• _WHAT TO WORK ON_: Drop every picture. Return the rest of the entries exactly.

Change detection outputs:
--- START ---

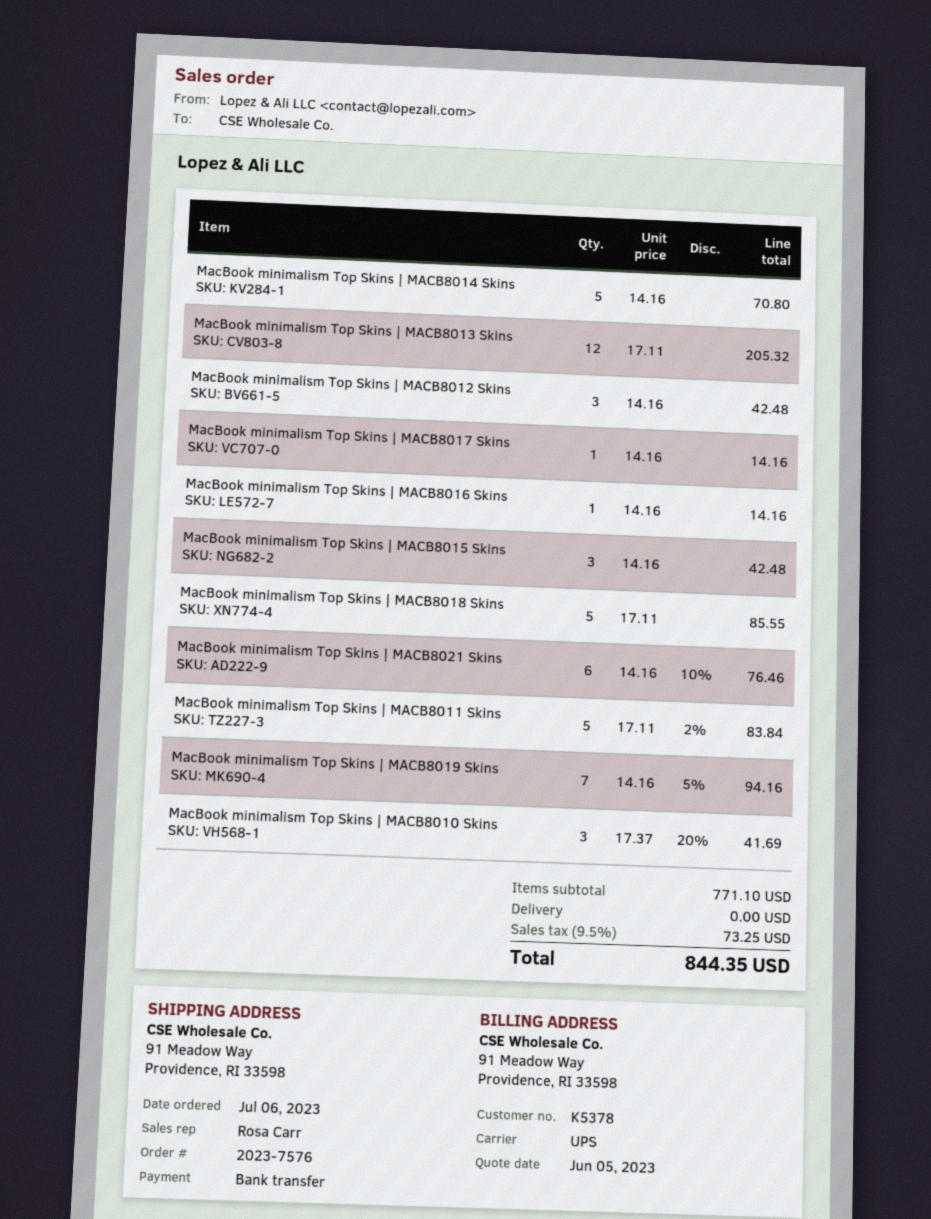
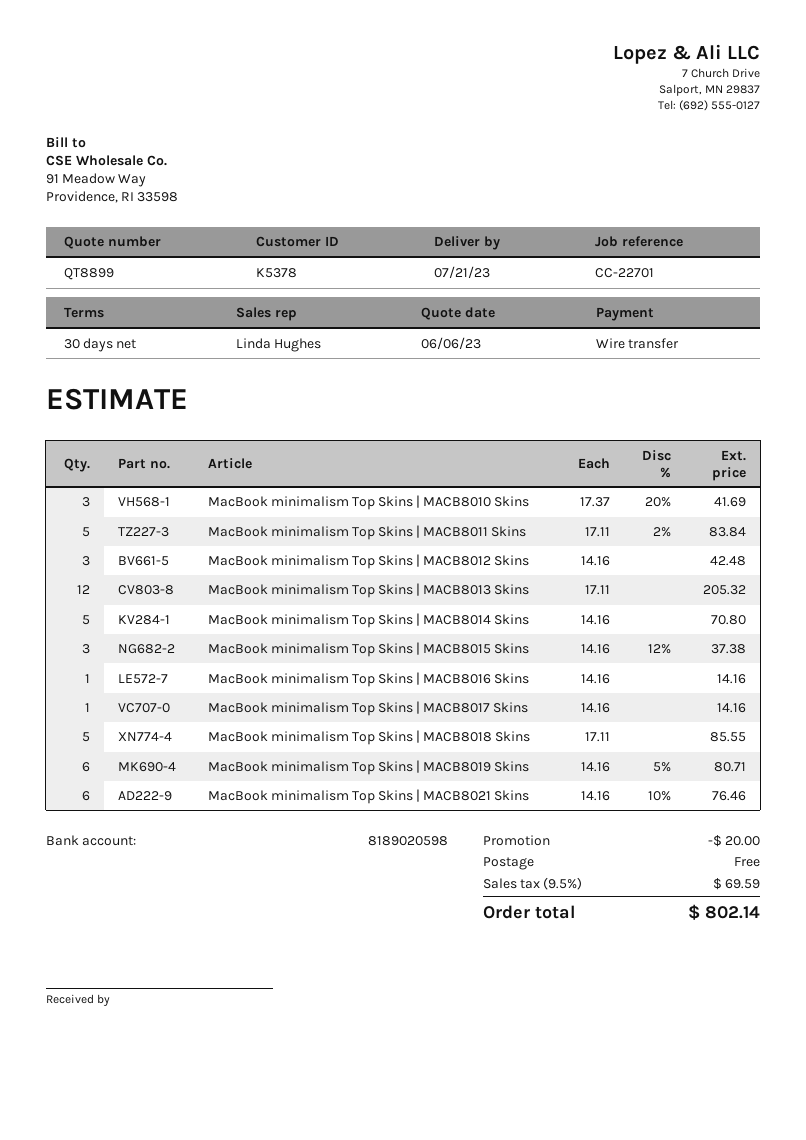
quote date: 2023-06-05 -> 2023-06-06
sales rep: Rosa Carr -> Linda Hughes
MacBook minimalism Top Skins | MACB8015 Skins: 3 x 14.16 = 42.48 -> 3 x 14.16 - 12% = 37.38
MacBook minimalism Top Skins | MACB8019 Skins: 7 x 14.16 - 5% = 94.16 -> 6 x 14.16 - 5% = 80.71
discount: none -> 20.00
tax: 9.5% = 73.25 -> 9.5% = 69.59
total: 844.35 -> 802.14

--- END ---

• _ANSWER SECTION_:
quote date: 2023-06-05 -> 2023-06-06
sales rep: Rosa Carr -> Linda Hughes
MacBook minimalism Top Skins | MACB8015 Skins: 3 x 14.16 = 42.48 -> 3 x 14.16 - 12% = 37.38
MacBook minimalism Top Skins | MACB8019 Skins: 7 x 14.16 - 5% = 94.16 -> 6 x 14.16 - 5% = 80.71
discount: none -> 20.00
tax: 9.5% = 73.25 -> 9.5% = 69.59
total: 844.35 -> 802.14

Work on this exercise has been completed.